Hal itu dikatakan Wakil Walikota Tangsel, Benyamin Davnie. Menurut dia, Pasukan Pesapon dikerahkan sejak tanggal 1 Januari 2020 kemarin guna membantu masyarakat dalam membersihkan sampah yang terbawa arus banjir ke lingkungan warga.
“Informasi yang masuk ke saya, ada sekitar 150 tenaga Pesapon yang diterjunkan. Mereka turun ke lapangan sejak tangga 1 Januari kemarin,” kata Benyamin saat dikonfirmasi wartawan, Sabtu (4/1/2019).
Benyamin mengatakan, seluruh jajaran di DLH terkait persampahan, turut memonitor dengan mendatangkan truk-truk sampah, guna mendistribusikan sampah ke TPA Cipeucang.

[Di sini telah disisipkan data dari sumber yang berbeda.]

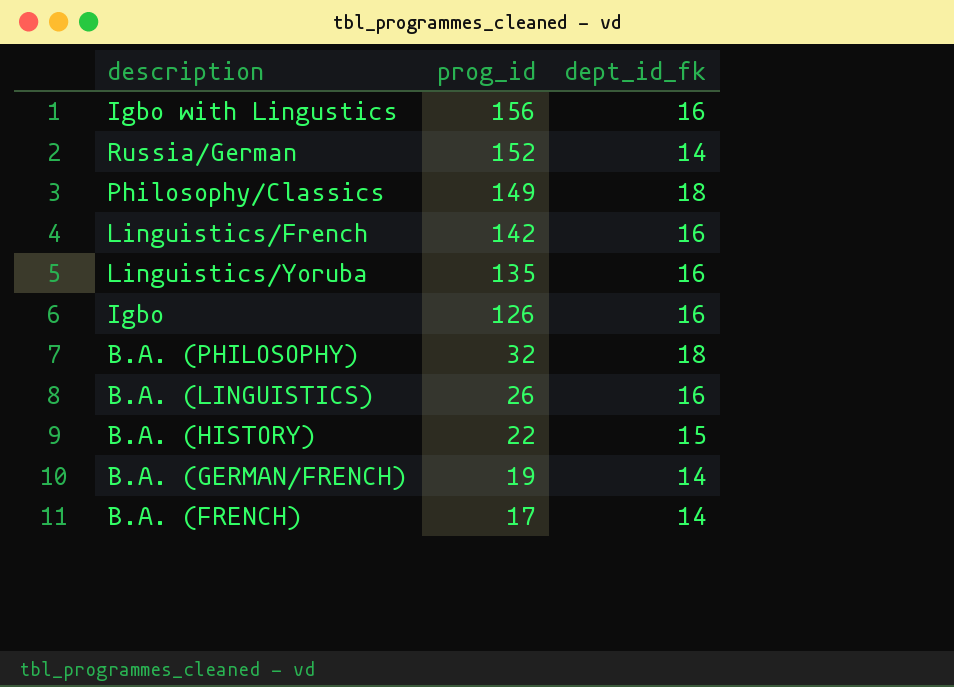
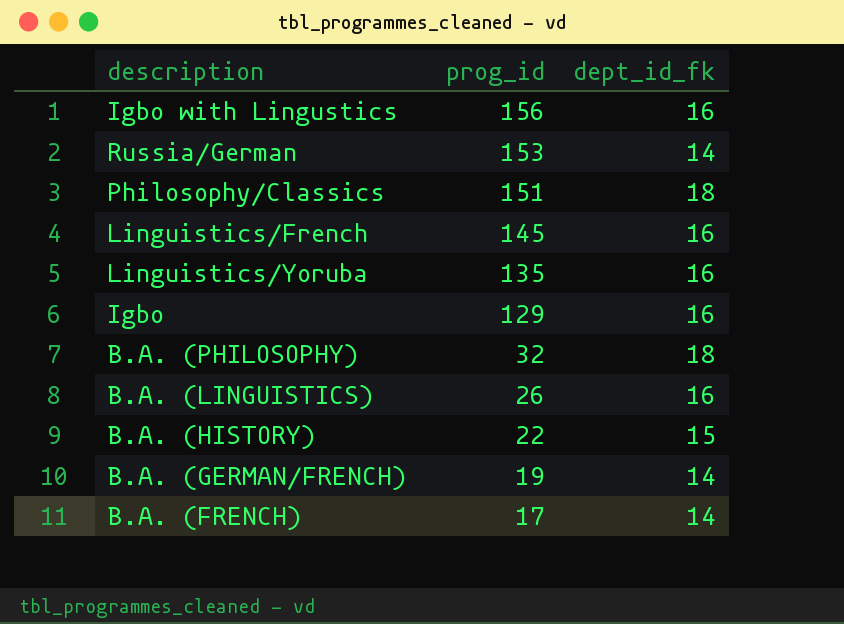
Russia/German | prog_id: 152 -> 153
Philosophy/Classics | prog_id: 149 -> 151
Linguistics/French | prog_id: 142 -> 145
Igbo | prog_id: 126 -> 129

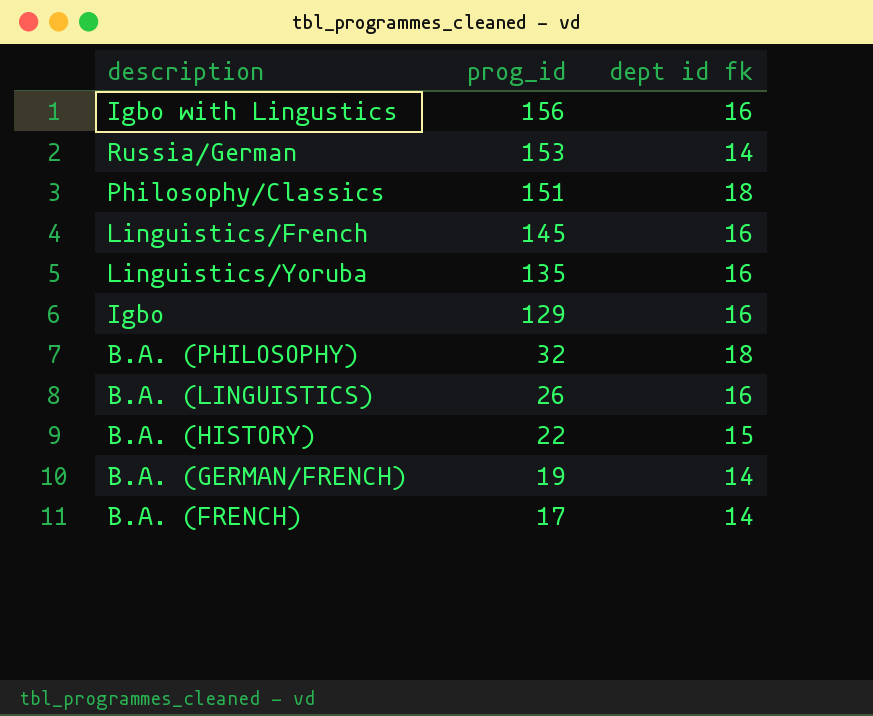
column name: dept_id_fk -> dept id fk

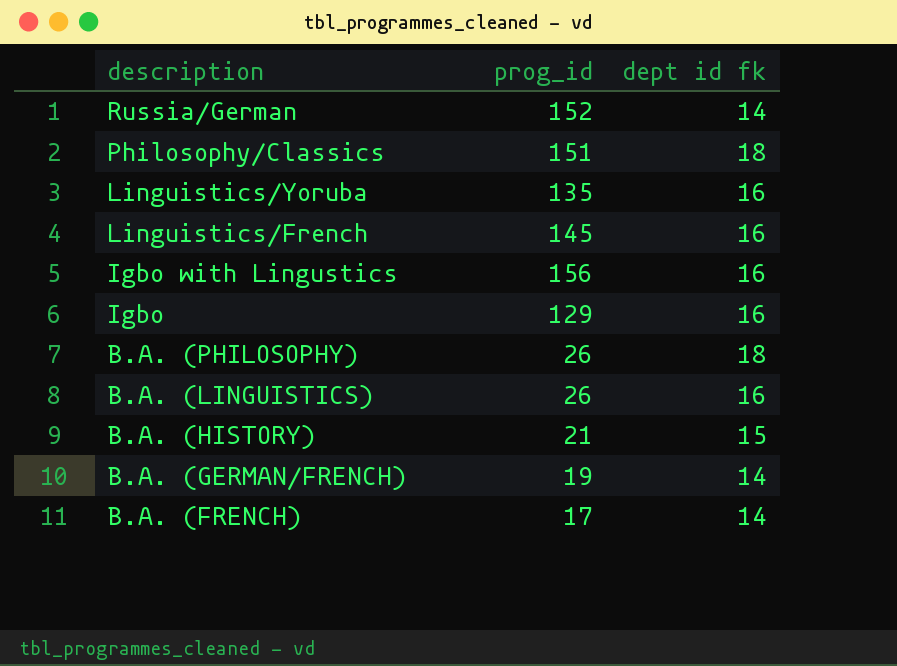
row order: prog_id descending -> description descending
Russia/German | prog_id: 153 -> 152
B.A. (PHILOSOPHY) | prog_id: 32 -> 26
B.A. (HISTORY) | prog_id: 22 -> 21

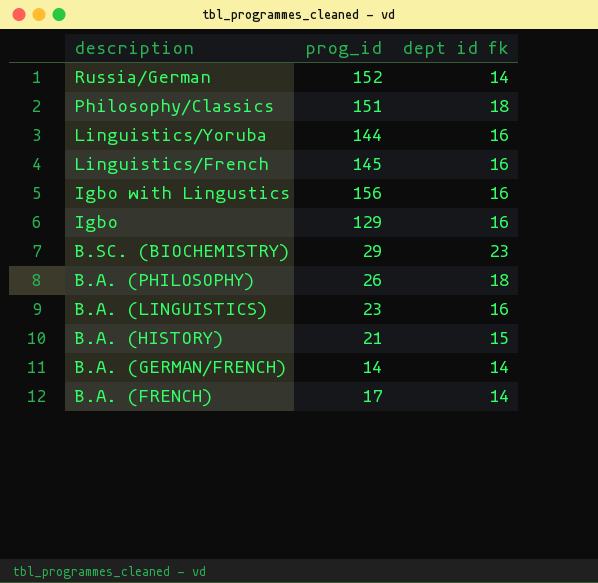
Linguistics/Yoruba | prog_id: 135 -> 144
row B.SC. (BIOCHEMISTRY): none -> 29 | 23
B.A. (LINGUISTICS) | prog_id: 26 -> 23
B.A. (GERMAN/FRENCH) | prog_id: 19 -> 14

“Jadi para pesapon itu mengumpulkan sampah-sampah di tempat-tempat tertentu, yang nantinya diangkut oleh truk sampah untuk dibawa ke Cipeucang,” paparnya.
Lanjut pria yang akrab dipanggil Ben itu, DLH juga menyemprotkan disinfektan di TPA Cipeucang, agar tidak menimbulkan bau serta kuman dan penyakit tidak menyebar.
“Saya juga lihat sendiri bagaimana truk-truk sampah standby guna mengangkut sampah-sampah dari lingkungan masyarakat. Ya namanya banjir, pasti kan ada sisa kasur yang tidak terpakai, baju-baju yang sudah terendam dan tidak mungkin terpakai lagi, nah itu yang dibersihkan,” jelasnya.
“Jadi mereka disebar ke titik-titik banjir. Mereka itu bertugas mengumpulkan dan membersihkan sampah. Untuk Bidang Pertamanan, mereka sudah mulai membenahi taman-taman yang terkena dampak banjir,” tandasnya.